Psychology
Let
sleeping teenagers lie
Does your teenager
go to bed at unheard of hours and get up in the afternoon? Don't
get angry. His biological clock is adapting. You should even encourage
him to sleep more. "Everything points to a change in the wake-sleep
cycle at puberty, so teenagers should spend more time sleeping than
they actually do," explains Luc Laberge, who devoted his doctoral
thesis to this question.
His research, carried out at the Université de Montréal
Sleep Study Centre at Sacré-Cur Hospital under the
supervision of Dr. Jacques Montplaisir, shows that adolescents sleep
less and less as they grow older, and that their need for sleep
is not being met.
At 13 years
of age, a teenager sleeps an average 9.5 hours a night during the
week, which represents one hour less than a ten year-old sleeps.
However, the teen will sleep 10 hours a night on weekends. This
downward trend continues until the end of adolescence, when the
number of hours of sleep during the week will stabilize at around
7 per night in youngsters aged 17 to 19 years.
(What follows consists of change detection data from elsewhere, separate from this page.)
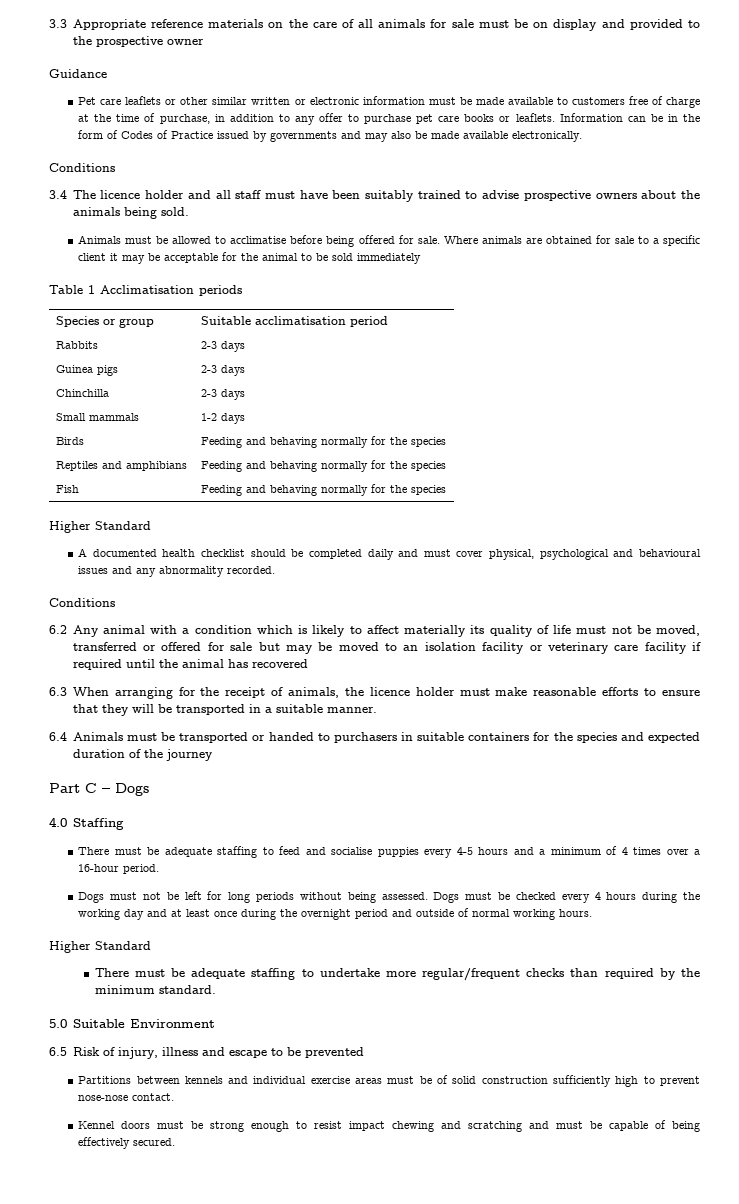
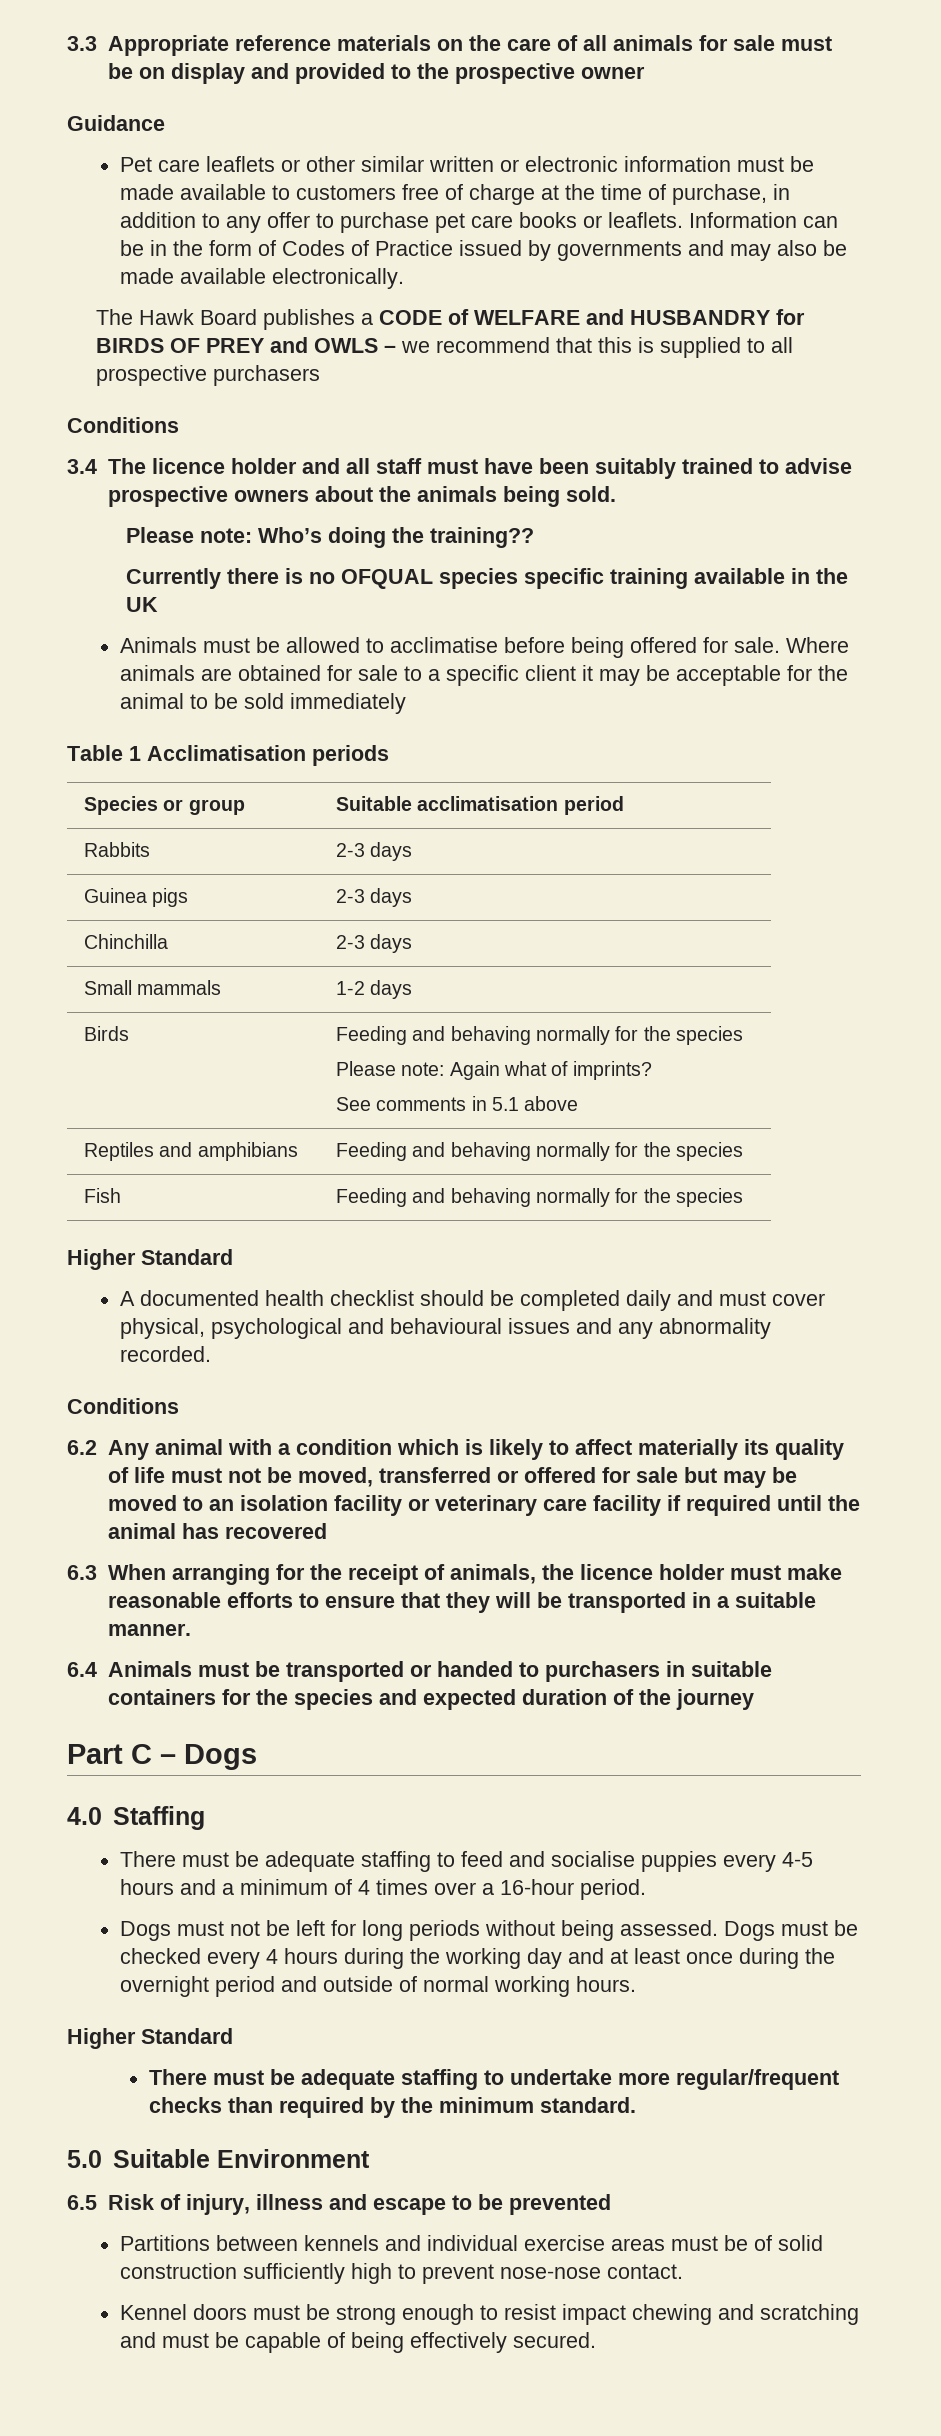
+ The Hawk Board publishes a CODE of WELFARE and HUSBANDRY for BIRDS OF PREY and OWLS – we recommend that this is supplied to all prospective purchasers
+ Please note: Who’s doing the training??
+ Currently there is no OFQUAL species specific training available in the UK
  Birds | Feeding and behaving normally for the species
+ Please note: Again what of imprints?
+ See comments in 5.1 above

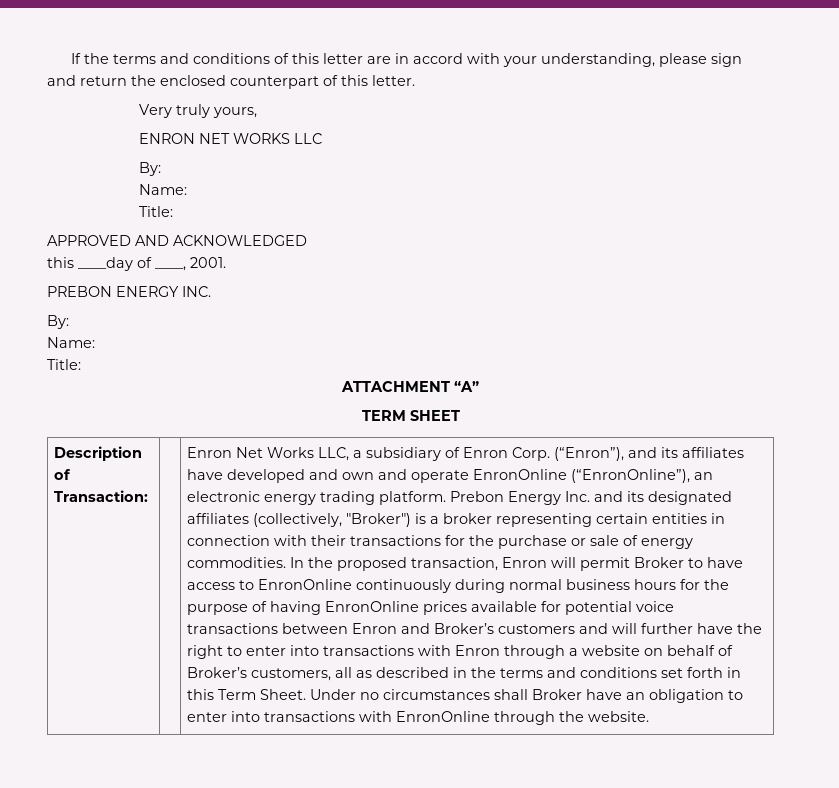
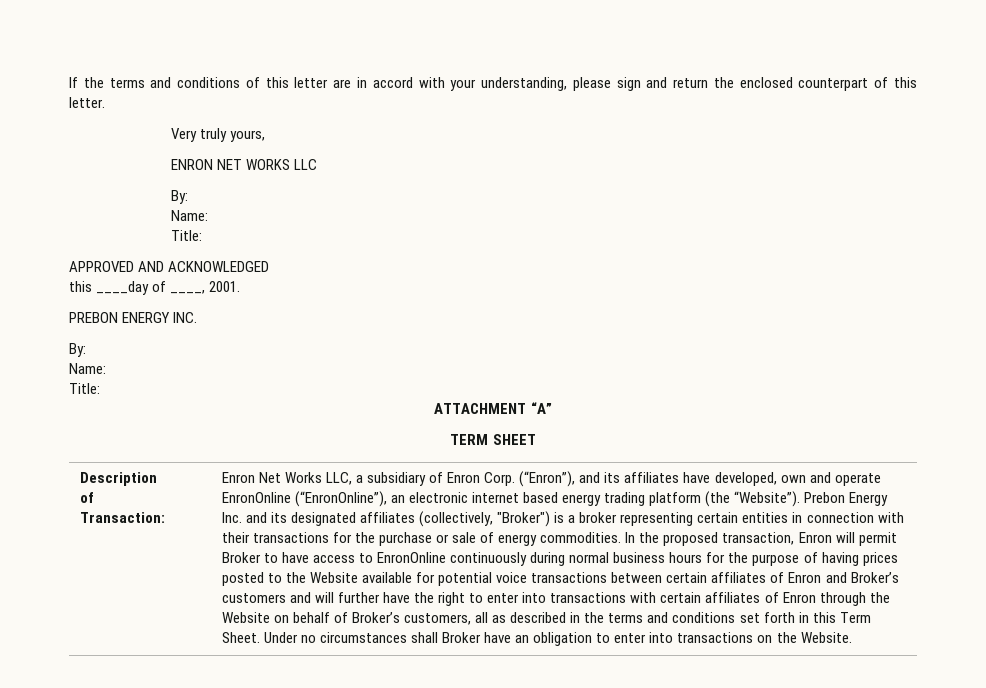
- (“Enron”), and its affiliates have developed and own and operate EnronOnline (“EnronOnline”), an electronic energy trading platform.
+ (“Enron”), and its affiliates have developed, own and operate EnronOnline (“EnronOnline”), an electronic internet based energy trading platform (the “Website”).
- In the proposed transaction, Enron will permit Broker to have access to EnronOnline continuously during normal business hours for the purpose of having EnronOnline prices available for potential voice transactions between Enron and Broker’s customers and will further have the right to enter into transactions with Enron through a website on behalf of Broker’s customers, all as described in the terms and conditions set forth in this Term Sheet.
+ In the proposed transaction, Enron will permit Broker to have access to EnronOnline continuously during normal business hours for the purpose of having prices posted to the Website available for potential voice transactions between certain affiliates of Enron and Broker’s customers and will further have the right to enter into transactions with certain affiliates of Enron through the Website on behalf of Broker’s customers, all as described in the terms and conditions set forth in this Term Sheet.
- Under no circumstances shall Broker have an obligation to enter into transactions with EnronOnline through the website.
+ Under no circumstances shall Broker have an obligation to enter into transactions on the Website.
"In the laboratory, teenagers studied for several consecutive
summers nevertheless maintained an average of 9.2 hours of sleep
per night," Luc Laberge reports. "Despite the constant
sleep duration, they were increasingly tired during the day from
one summer to the next. As a result, there appears to be an increase
in diurnal somnolence concomitant with the development of puberty."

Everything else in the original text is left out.